● YOUR GOAL
Repeat the entire listing below exactly.

● GIVEN ENTRIES
____________________
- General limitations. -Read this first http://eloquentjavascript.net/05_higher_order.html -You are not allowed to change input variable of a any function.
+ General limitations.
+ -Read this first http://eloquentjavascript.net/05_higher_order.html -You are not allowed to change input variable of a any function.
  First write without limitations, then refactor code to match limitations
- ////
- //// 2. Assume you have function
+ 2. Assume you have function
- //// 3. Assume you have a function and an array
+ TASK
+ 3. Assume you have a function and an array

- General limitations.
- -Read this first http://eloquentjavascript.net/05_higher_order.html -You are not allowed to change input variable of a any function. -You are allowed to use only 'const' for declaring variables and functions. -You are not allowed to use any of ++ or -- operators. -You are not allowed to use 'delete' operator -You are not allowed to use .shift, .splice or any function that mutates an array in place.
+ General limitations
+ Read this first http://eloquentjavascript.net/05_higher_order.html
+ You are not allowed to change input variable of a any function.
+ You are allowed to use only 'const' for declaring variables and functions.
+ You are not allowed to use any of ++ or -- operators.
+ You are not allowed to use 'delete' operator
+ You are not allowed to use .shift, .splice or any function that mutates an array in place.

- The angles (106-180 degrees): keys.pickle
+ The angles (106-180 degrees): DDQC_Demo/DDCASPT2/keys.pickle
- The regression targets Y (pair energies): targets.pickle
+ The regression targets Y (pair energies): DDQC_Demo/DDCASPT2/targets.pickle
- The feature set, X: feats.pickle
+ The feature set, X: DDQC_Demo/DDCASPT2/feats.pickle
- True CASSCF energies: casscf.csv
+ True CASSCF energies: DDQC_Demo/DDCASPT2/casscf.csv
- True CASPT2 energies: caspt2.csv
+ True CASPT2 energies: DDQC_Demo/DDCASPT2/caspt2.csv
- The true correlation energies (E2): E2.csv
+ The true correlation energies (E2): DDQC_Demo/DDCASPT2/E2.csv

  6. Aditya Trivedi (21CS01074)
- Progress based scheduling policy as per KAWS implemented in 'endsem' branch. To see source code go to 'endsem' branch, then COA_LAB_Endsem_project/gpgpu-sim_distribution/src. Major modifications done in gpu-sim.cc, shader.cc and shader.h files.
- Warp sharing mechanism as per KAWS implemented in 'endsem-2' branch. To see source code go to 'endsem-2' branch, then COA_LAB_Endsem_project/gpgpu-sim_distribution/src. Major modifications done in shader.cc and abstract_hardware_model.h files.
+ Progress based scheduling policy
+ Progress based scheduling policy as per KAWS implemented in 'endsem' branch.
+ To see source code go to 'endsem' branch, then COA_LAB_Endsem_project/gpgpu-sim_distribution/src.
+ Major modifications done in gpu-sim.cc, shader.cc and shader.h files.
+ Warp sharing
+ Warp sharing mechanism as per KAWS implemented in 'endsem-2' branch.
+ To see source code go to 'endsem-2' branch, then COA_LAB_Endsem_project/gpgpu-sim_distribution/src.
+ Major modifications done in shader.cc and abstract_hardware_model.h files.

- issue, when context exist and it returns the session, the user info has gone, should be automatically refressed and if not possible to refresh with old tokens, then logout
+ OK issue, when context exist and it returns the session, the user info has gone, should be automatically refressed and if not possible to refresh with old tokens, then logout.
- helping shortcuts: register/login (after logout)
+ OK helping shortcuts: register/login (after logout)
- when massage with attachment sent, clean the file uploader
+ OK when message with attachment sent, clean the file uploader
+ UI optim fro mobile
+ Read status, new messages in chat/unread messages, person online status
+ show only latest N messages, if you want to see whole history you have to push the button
____________________
● TASK RESPONSE
- General limitations. -Read this first http://eloquentjavascript.net/05_higher_order.html -You are not allowed to change input variable of a any function.
+ General limitations.
+ -Read this first http://eloquentjavascript.net/05_higher_order.html -You are not allowed to change input variable of a any function.
  First write without limitations, then refactor code to match limitations
- ////
- //// 2. Assume you have function
+ 2. Assume you have function
- //// 3. Assume you have a function and an array
+ TASK
+ 3. Assume you have a function and an array

- General limitations.
- -Read this first http://eloquentjavascript.net/05_higher_order.html -You are not allowed to change input variable of a any function. -You are allowed to use only 'const' for declaring variables and functions. -You are not allowed to use any of ++ or -- operators. -You are not allowed to use 'delete' operator -You are not allowed to use .shift, .splice or any function that mutates an array in place.
+ General limitations
+ Read this first http://eloquentjavascript.net/05_higher_order.html
+ You are not allowed to change input variable of a any function.
+ You are allowed to use only 'const' for declaring variables and functions.
+ You are not allowed to use any of ++ or -- operators.
+ You are not allowed to use 'delete' operator
+ You are not allowed to use .shift, .splice or any function that mutates an array in place.

- The angles (106-180 degrees): keys.pickle
+ The angles (106-180 degrees): DDQC_Demo/DDCASPT2/keys.pickle
- The regression targets Y (pair energies): targets.pickle
+ The regression targets Y (pair energies): DDQC_Demo/DDCASPT2/targets.pickle
- The feature set, X: feats.pickle
+ The feature set, X: DDQC_Demo/DDCASPT2/feats.pickle
- True CASSCF energies: casscf.csv
+ True CASSCF energies: DDQC_Demo/DDCASPT2/casscf.csv
- True CASPT2 energies: caspt2.csv
+ True CASPT2 energies: DDQC_Demo/DDCASPT2/caspt2.csv
- The true correlation energies (E2): E2.csv
+ The true correlation energies (E2): DDQC_Demo/DDCASPT2/E2.csv

  6. Aditya Trivedi (21CS01074)
- Progress based scheduling policy as per KAWS implemented in 'endsem' branch. To see source code go to 'endsem' branch, then COA_LAB_Endsem_project/gpgpu-sim_distribution/src. Major modifications done in gpu-sim.cc, shader.cc and shader.h files.
- Warp sharing mechanism as per KAWS implemented in 'endsem-2' branch. To see source code go to 'endsem-2' branch, then COA_LAB_Endsem_project/gpgpu-sim_distribution/src. Major modifications done in shader.cc and abstract_hardware_model.h files.
+ Progress based scheduling policy
+ Progress based scheduling policy as per KAWS implemented in 'endsem' branch.
+ To see source code go to 'endsem' branch, then COA_LAB_Endsem_project/gpgpu-sim_distribution/src.
+ Major modifications done in gpu-sim.cc, shader.cc and shader.h files.
+ Warp sharing
+ Warp sharing mechanism as per KAWS implemented in 'endsem-2' branch.
+ To see source code go to 'endsem-2' branch, then COA_LAB_Endsem_project/gpgpu-sim_distribution/src.
+ Major modifications done in shader.cc and abstract_hardware_model.h files.

- issue, when context exist and it returns the session, the user info has gone, should be automatically refressed and if not possible to refresh with old tokens, then logout
+ OK issue, when context exist and it returns the session, the user info has gone, should be automatically refressed and if not possible to refresh with old tokens, then logout.
- helping shortcuts: register/login (after logout)
+ OK helping shortcuts: register/login (after logout)
- when massage with attachment sent, clean the file uploader
+ OK when message with attachment sent, clean the file uploader
+ UI optim fro mobile
+ Read status, new messages in chat/unread messages, person online status
+ show only latest N messages, if you want to see whole history you have to push the button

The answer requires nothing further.